Every line from the one containing "-13,7 +13,7 @@" to the end of the records below should be returned exactly; pictures are to be dropped.

Provided data.
********************
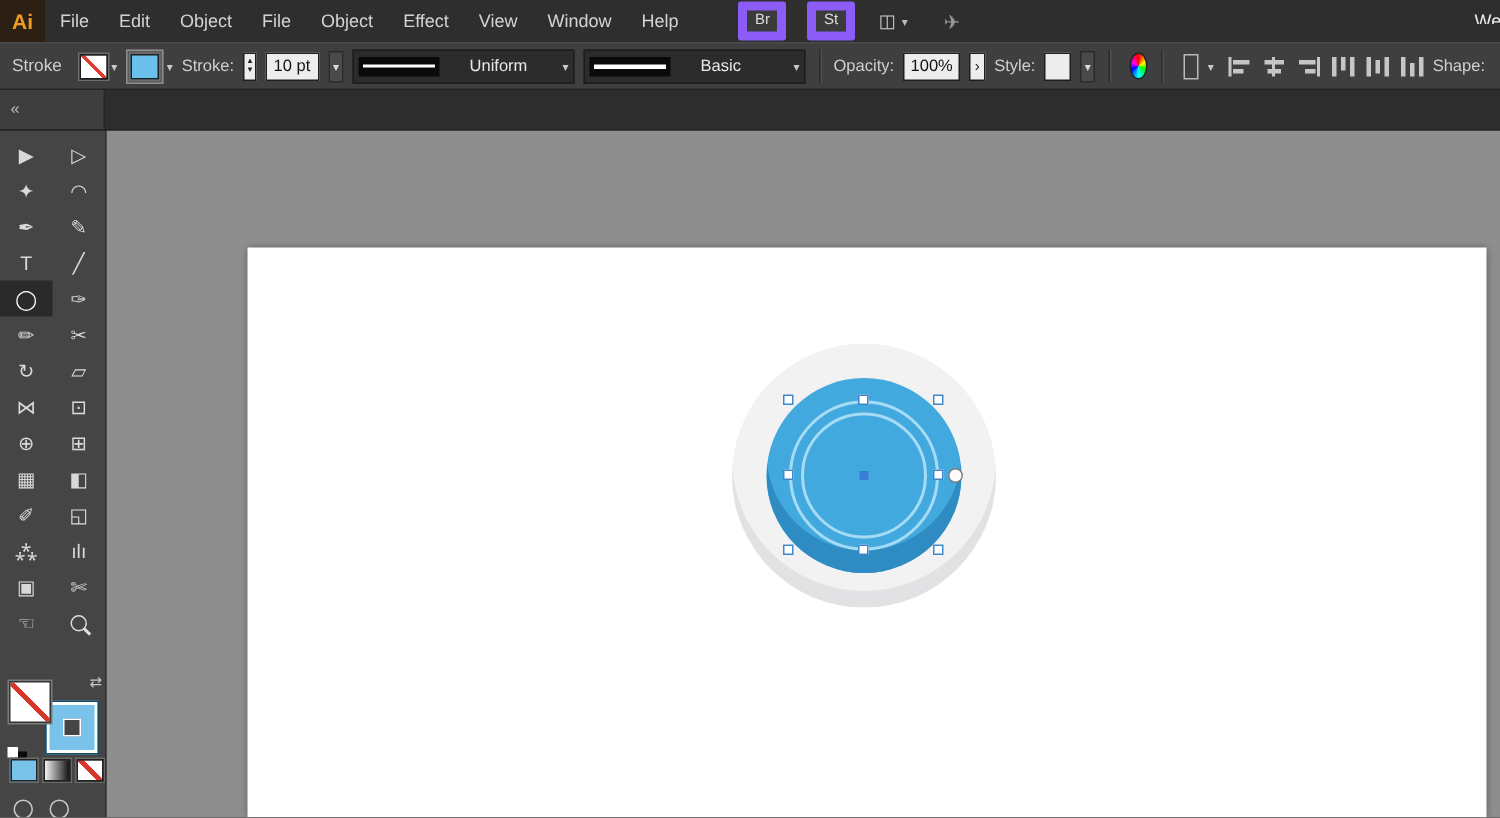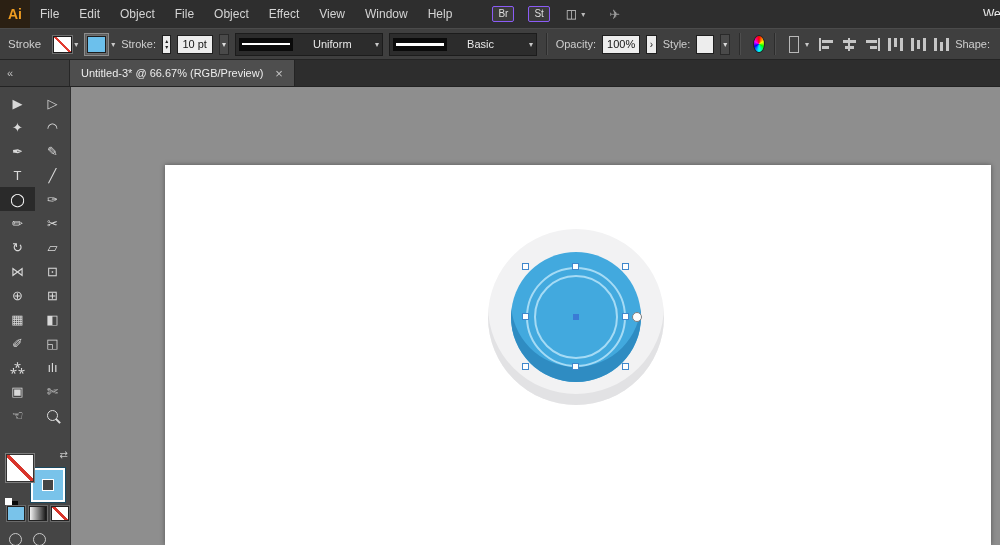--- a/index.html
+++ b/index.html
@@ -13,7 +13,7 @@
            display:flex;align-items:center;justify-content:center}
   .menus{display:flex;align-items:center}
   .menu-item{padding:0 10px;line-height:28px}
-  .badge{margin-left:14px;padding:1px 5px;border:1px solid #8b5cf6;border-radius:2px;font-size:10px;
+  .badge{margin-left:14px;padding:1px 5px;border:6px solid #8b5cf6;border-radius:2px;font-size:10px;
          color:#ddd;background:#3b3b3b;line-height:12px}
   .badge.first{margin-left:30px}
   .arrange{margin-left:16px;display:flex;align-items:center;gap:4px;color:#cfcfcf;font-size:12px}

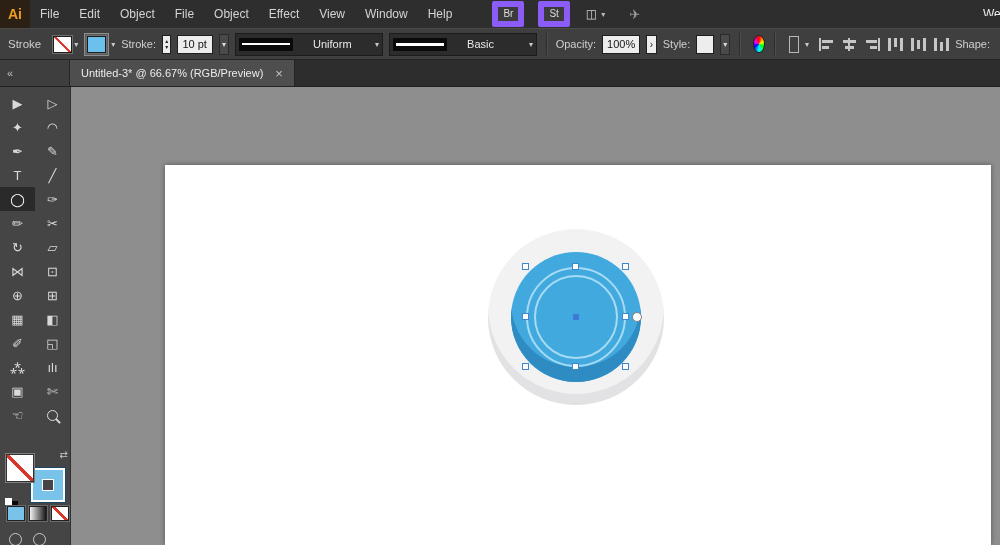--- a/index.html
+++ b/index.html
@@ -218,10 +218,6 @@
 
   <div class="tabbar" data-name="tab-bar">
     <div class="collapse" data-name="collapse-panel-button">«</div>
-    <div class="tab" data-name="document-tab">
-      <span data-name="tab-title">Untitled-3* @ 66.67% (RGB/Preview)</span>
-      <span class="close" data-name="close-tab-icon">×</span>
-    </div>
   </div>
 
   <div class="toolbar" data-name="tools-panel">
********************
Final answer.
@@ -13,7 +13,7 @@
            display:flex;align-items:center;justify-content:center}
   .menus{display:flex;align-items:center}
   .menu-item{padding:0 10px;line-height:28px}
-  .badge{margin-left:14px;padding:1px 5px;border:1px solid #8b5cf6;border-radius:2px;font-size:10px;
+  .badge{margin-left:14px;padding:1px 5px;border:6px solid #8b5cf6;border-radius:2px;font-size:10px;
          color:#ddd;background:#3b3b3b;line-height:12px}
   .badge.first{margin-left:30px}
   .arrange{margin-left:16px;display:flex;align-items:center;gap:4px;color:#cfcfcf;font-size:12px}

--- a/index.html
+++ b/index.html
@@ -218,10 +218,6 @@
 
   <div class="tabbar" data-name="tab-bar">
     <div class="collapse" data-name="collapse-panel-button">«</div>
-    <div class="tab" data-name="document-tab">
-      <span data-name="tab-title">Untitled-3* @ 66.67% (RGB/Preview)</span>
-      <span class="close" data-name="close-tab-icon">×</span>
-    </div>
   </div>
 
   <div class="toolbar" data-name="tools-panel">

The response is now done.